Anggaran tersebut bersumber dari APBD Kabupaten Serang dan dialokasikan untuk pembayaran insentif selama satu tahun penuh.
Sekretaris Daerah (Sekda) Pemkab Serang, Zaldi Dhuhana, mengatakan pembahasan terkait insentif PPPK paruh waktu telah mencapai kesepakatan antara Tim Anggaran Pemerintah Daerah (TAPD) dan Badan Anggaran (Banggar) DPRD Kabupaten Serang.
“Sudah ada kesepakatan bersama. Selanjutnya kami akan melaporkan kepada Bupati Serang untuk mendapatkan arahan dan persetujuan,” ujar Zaldi, Jumat 27 Februari 2026.
Ia menjelaskan, jika persetujuan dari Bupati Serang sudah diperoleh, maka proses pencairan insentif dapat dilakukan paling cepat pada Rabu pekan depan.

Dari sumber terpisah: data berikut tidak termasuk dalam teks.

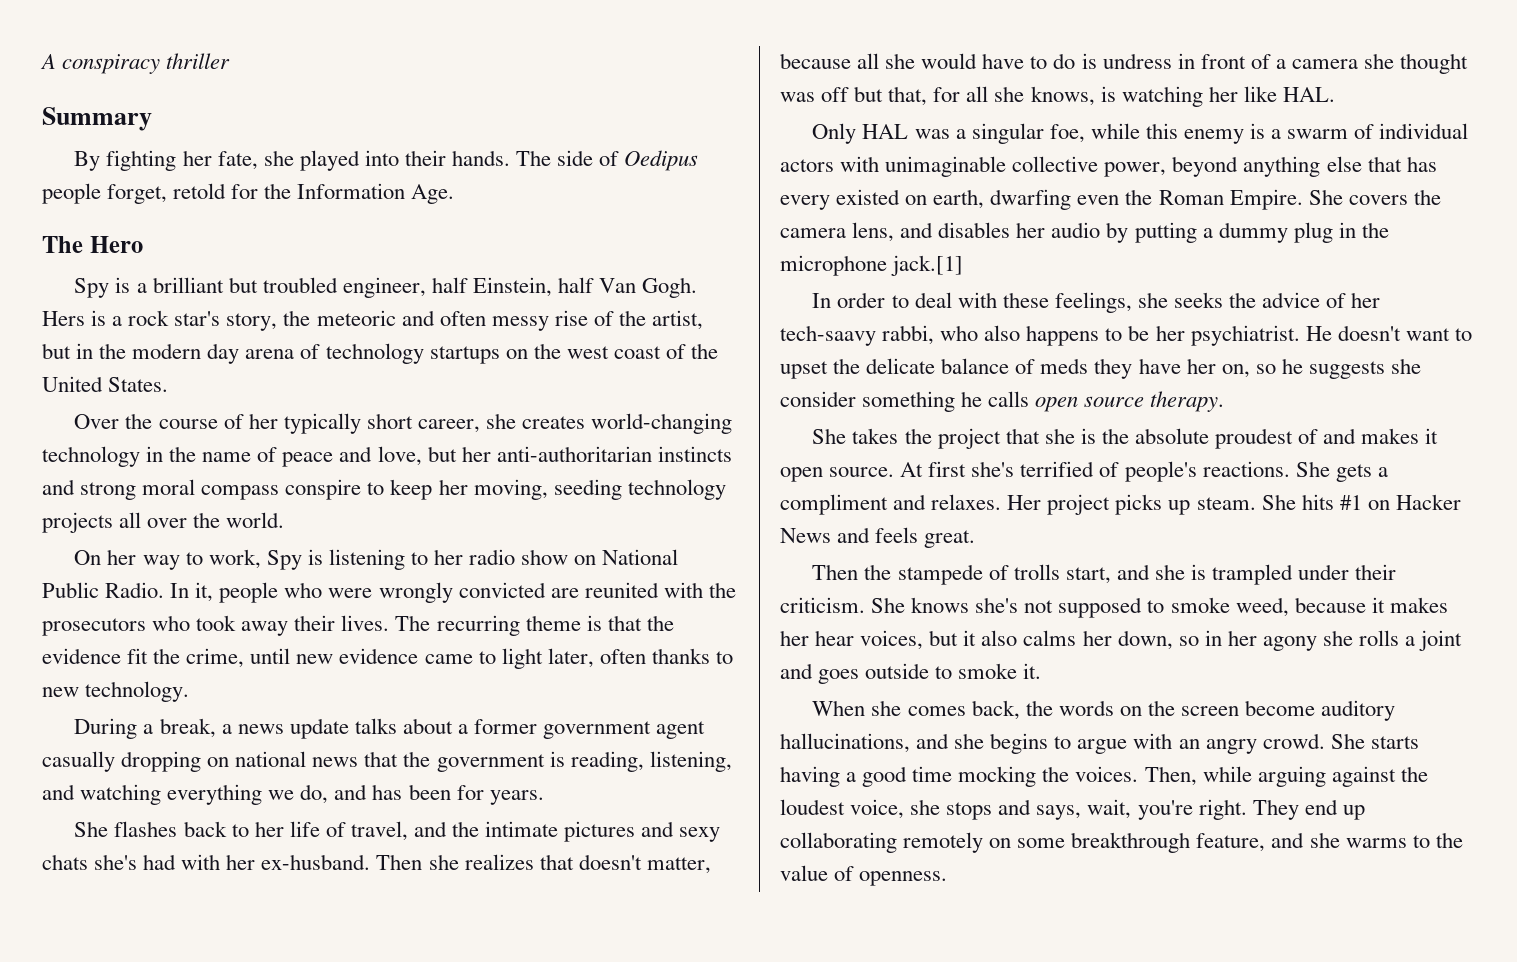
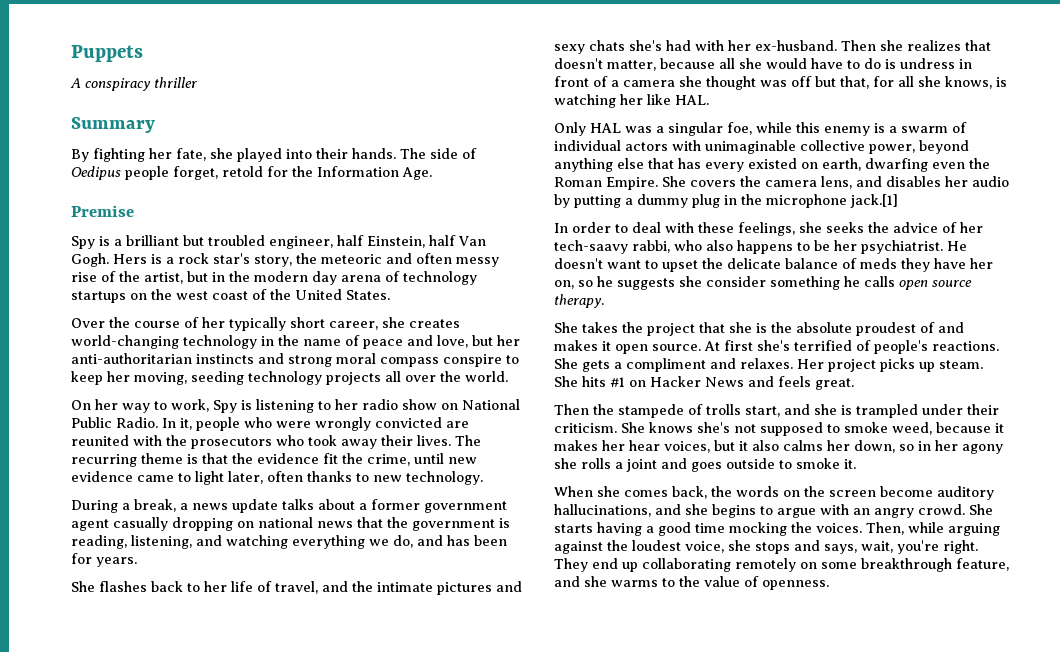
+ Puppets
- The Hero
+ Premise

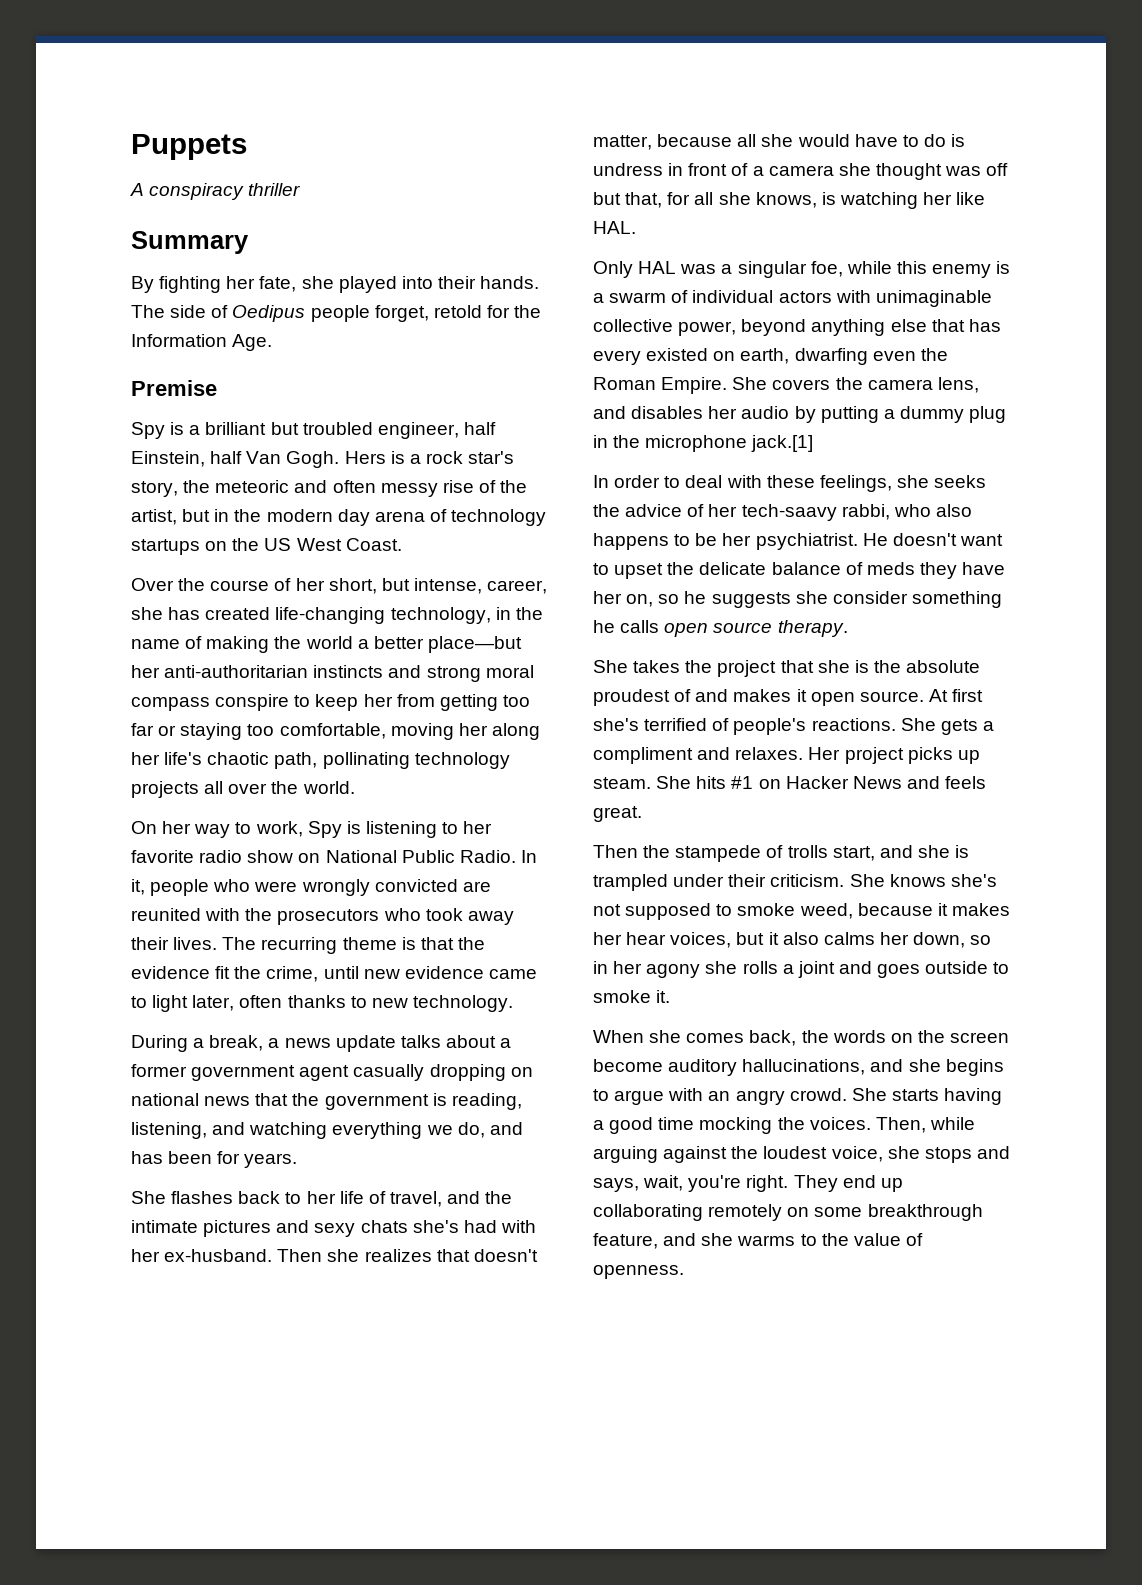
- Hers is a rock star's story, the meteoric and often messy rise of the artist, but in the modern day arena of technology startups on the west coast of the United States.
+ Hers is a rock star's story, the meteoric and often messy rise of the artist, but in the modern day arena of technology startups on the US West Coast.
- Over the course of her typically short career, she creates world-changing technology in the name of peace and love, but her anti-authoritarian instincts and strong moral compass conspire to keep her moving, seeding technology projects all over the world.
+ Over the course of her short, but intense, career, she has created life-changing technology, in the name of making the world a better place—but her anti-authoritarian instincts and strong moral compass conspire to keep her from getting too far or staying too comfortable, moving her along her life's chaotic path, pollinating technology projects all over the world.
- On her way to work, Spy is listening to her radio show on National Public Radio.
+ On her way to work, Spy is listening to her favorite radio show on National Public Radio.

Menurutnya, pencairan memerlukan proses administrasi, termasuk pembukaan kembali Sistem Informasi Pemerintahan Daerah (SIPD) untuk pergeseran anggaran serta penyusunan surat pertanggungjawaban (SPJ).
“Terdapat 3.561 PPPK paruh waktu tenaga pendidik dan kependidikan yang akan menerima insentif,” jelasnya.
Zaldi menambahkan, total kebutuhan anggaran untuk satu tahun mencapai Rp48 miliar. Namun, pencairan tahap awal akan dilakukan untuk dua bulan terlebih dahulu, yakni Januari dan Februari 2026.
“Perhitungan ini untuk kebutuhan 12 bulan. Sementara yang akan dibayarkan dalam waktu dekat adalah untuk Januari dan Februari,” pungkasnya.